Selling a home can be a challenge, even in a very active real estate market. Unless you list a property below market value and it’s completely renovated inside while offering super beautiful landscaping, you’ll face obstacles here and there. The fact of the matter is, selling a home requires a lot of forethought, time, and effort. The selling process actually begins well before placing a property on the local multiple listing service. You’ve got to get the residence ready to show and it’s a good policy for sellers to keep quiet about certain things around potential buyers.

What Sellers should not Tell Buyers

It’s no secret that about 9 out of 10 home searches begin online. That means you’ve got to make a real impression to set your property apart from your competition. You’ll be up against other sellers who will happily spend the time and effort to gain an advantage. It starts with decluttering and depersonalizing and this goes for every room in the home. By removing clutter and taking down personal items, the house looks more like a good fit for home buyers.

“Whether you have owned your home for a few years or a few decades, you know its quirks, best features and flaws. When you morph from homeowner to home seller you need to be aware that your experience with your home is something you may have to share with potential buyers.
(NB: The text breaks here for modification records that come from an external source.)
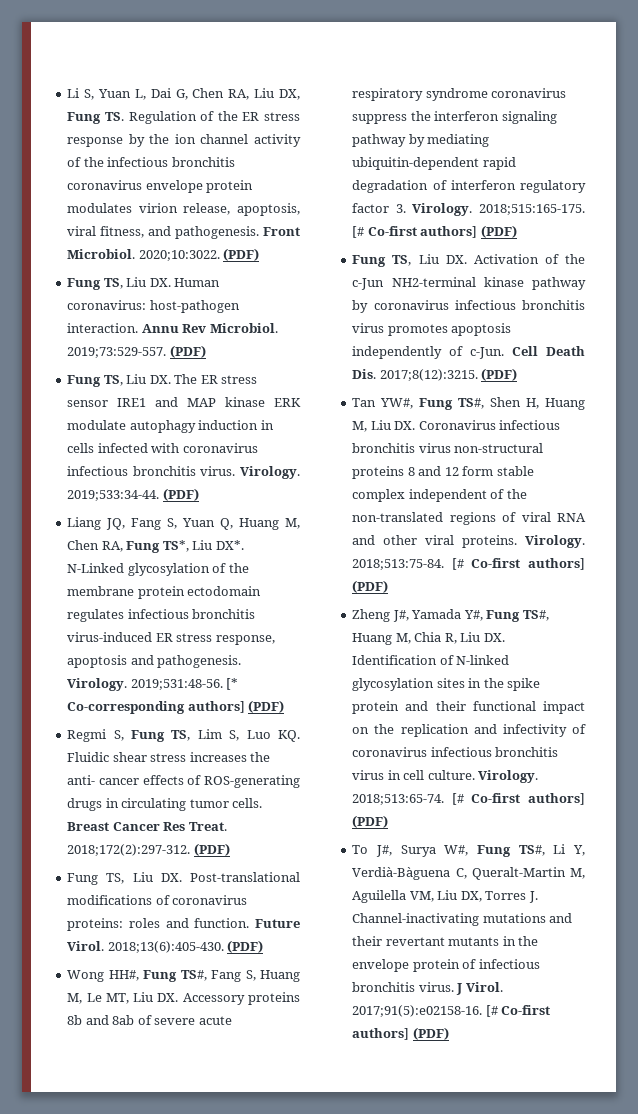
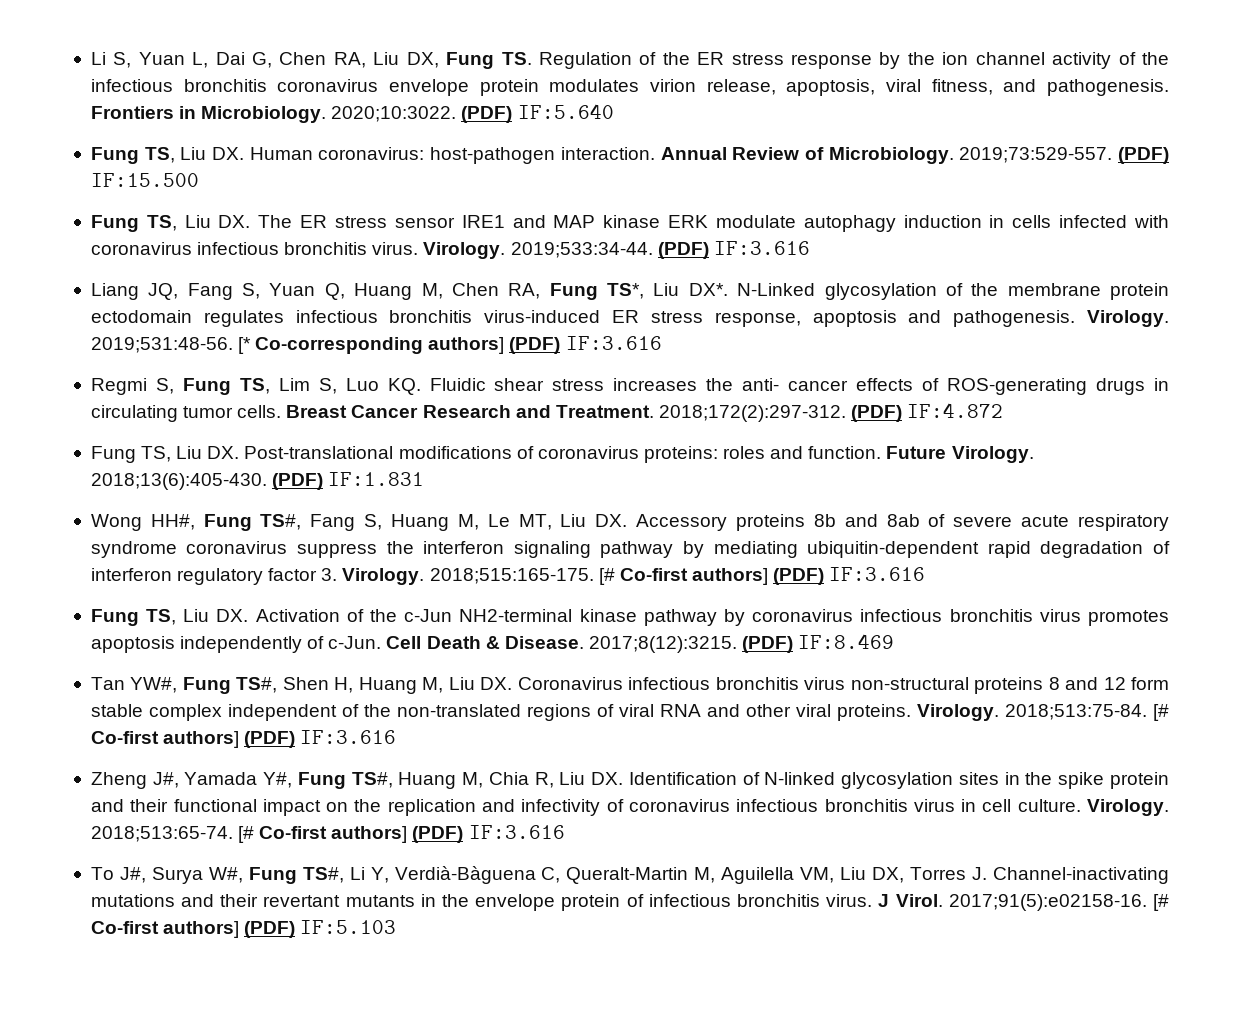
[263,227,300,236] [67,249,136,259] Front Microbiol. -> [90,106,327,123] Frontiers in Microbiology.
(260, 254) none -> [517,104,614,119] IF:5.640
[141,323,278,333] Annu Rev Microbiol. -> [660,147,954,164] Annual Review of Microbiology.
(206, 351) none -> [90,173,199,187] IF:15.500
(199, 494) none -> [713,241,810,255] IF:3.616
(285, 706) none -> [565,336,662,350] IF:3.616
[163,822,227,831] Res Treat. -> [422,405,654,418] Research and Treatment.
(230, 849) none -> [907,403,1004,418] IF:4.872
[67,941,105,951] Virol. -> [951,446,1034,463] Virology.
(264, 946) none -> [328,472,425,486] IF:1.831
(517, 231) none -> [829,567,926,581] IF:3.616
[352,369,377,379] Dis. -> [485,636,584,649] & Disease.
(518, 374) none -> [798,634,895,649] IF:8.469
(389, 586) none -> [300,730,397,744] IF:3.616
(389, 821) none -> [468,825,565,839] IF:3.616
(449, 1033) none -> [300,920,397,934] IF:5.103

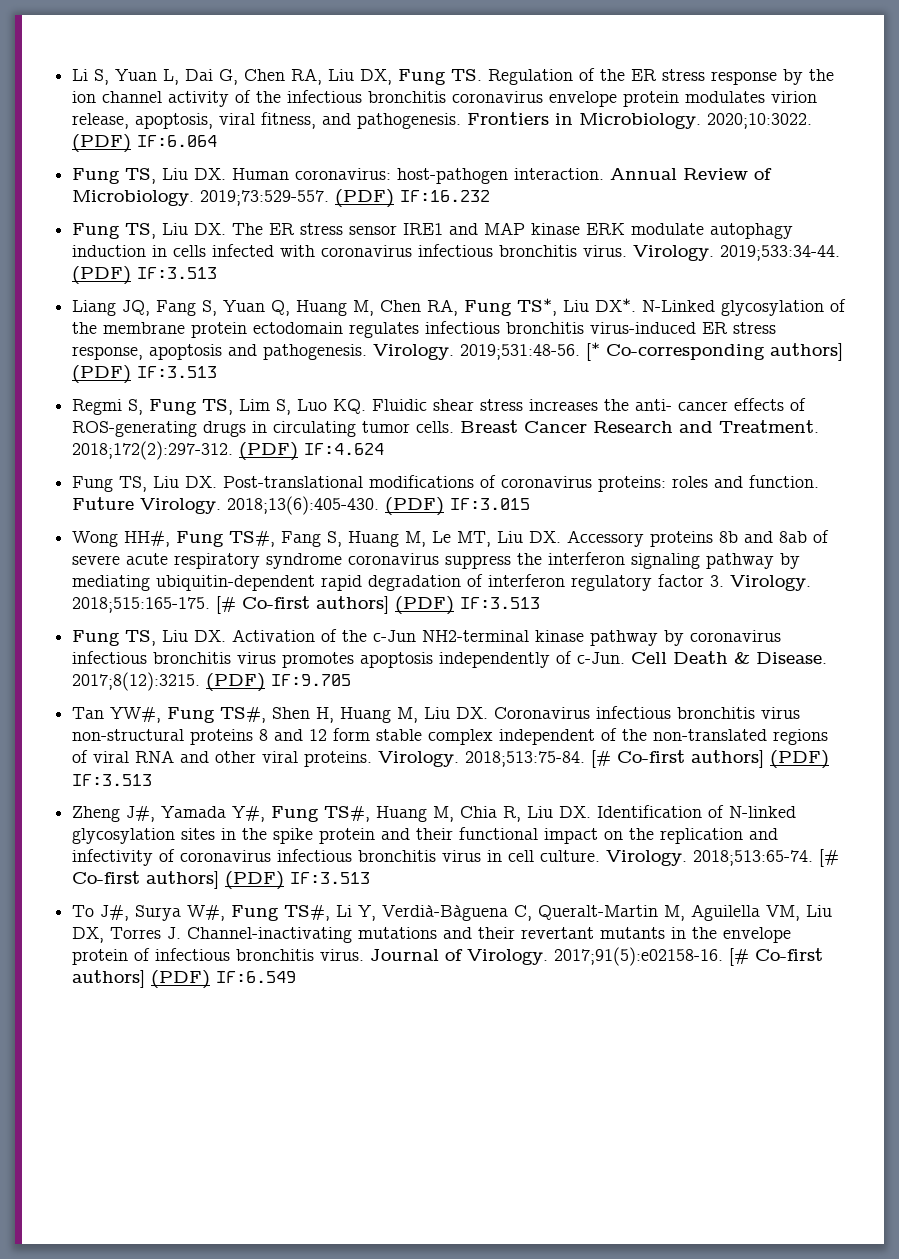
[517,104,614,119] IF:5.640 -> [137,135,218,147] IF:6.064
[90,173,199,187] IF:15.500 -> [400,190,491,202] IF:16.232
[713,241,810,255] IF:3.616 -> [137,267,218,279] IF:3.513
[565,336,662,350] IF:3.616 -> [137,366,218,378] IF:3.513
[907,403,1004,418] IF:4.872 -> [304,443,385,455] IF:4.624
[328,472,425,486] IF:1.831 -> [450,498,531,510] IF:3.015
[829,567,926,581] IF:3.616 -> [460,597,541,609] IF:3.513
[798,634,895,649] IF:8.469 -> [271,674,352,686] IF:9.705
[300,730,397,744] IF:3.616 -> [72,774,153,786] IF:3.513
[468,825,565,839] IF:3.616 -> [290,872,371,884] IF:3.513
[878,894,943,907] J Virol. -> [370,949,549,965] Journal of Virology.
[300,920,397,934] IF:5.103 -> [216,971,297,983] IF:6.549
Most buyers opt to have a home inspection before they finalize their purchase, but you as the seller must also follow state and federal regulations regarding disclosure of known facts about your property’s condition.” —Realtor.com

Be sure to open the window treatments and let in the light for all your listing pictures. Speaking of listing pictures, take a plethora of photographs from different room angles in each room and then select the best among these. You should also give the curb appeal a little attention and try to keep the home in “staged” condition because you don’t know when you’ll get a showing request. All of this is in the furtherance of projecting a positive image. So, you don’t want to spoil a possible deal and that’s why you should follow these suggestions:

  • Don’t brag about its perfect condition. This is an open invitation for Murphy and the infamous bearer of bad luck will make an untimely appearance if you tell anyone about how perfect the home has been to live in. It’s just a completely unnecessary risk that could reign down trouble with one problem detailed in the home inspection report.
  • Do not tell potential buyers you’ve never experienced this or that. Alongside “perfect,” is bragging or just talking about how this or that has amazingly never given you a problem. While it might be true, time isn’t on your side and this is the most inopportune time to be proven wrong.
  • Never wax nostalgic about improvements you always wanted to make. Plain and simple, potential buyers aren’t going to be interested in the least in hearing about your plans. After all, you’re selling the property, so why even bring it up? It doesn’t make any sense to speak about something that’s very unlikely to happen.
  • Keep any monetary and timeline details about improvements to yourself. It’s perfectly understandable that you’re proud of the wonderful deck and outdoor kitchen you’ve managed to put together yourself. It’s also commendable you were able to remove the popcorn texture from the ceiling when you first bought the place. Now is not the time to bring any of this up because it will get potential buyers thinking you’re not asking enough or their offers will be insufficient.
  • Do not go into a long and emotional explanation as to why you are selling the home. There are so many reasons people sell their homes: job relocation, needing to upsize or downsize, and the list goes on and on. You run the risk of appearing obtuse and that selling is your only option.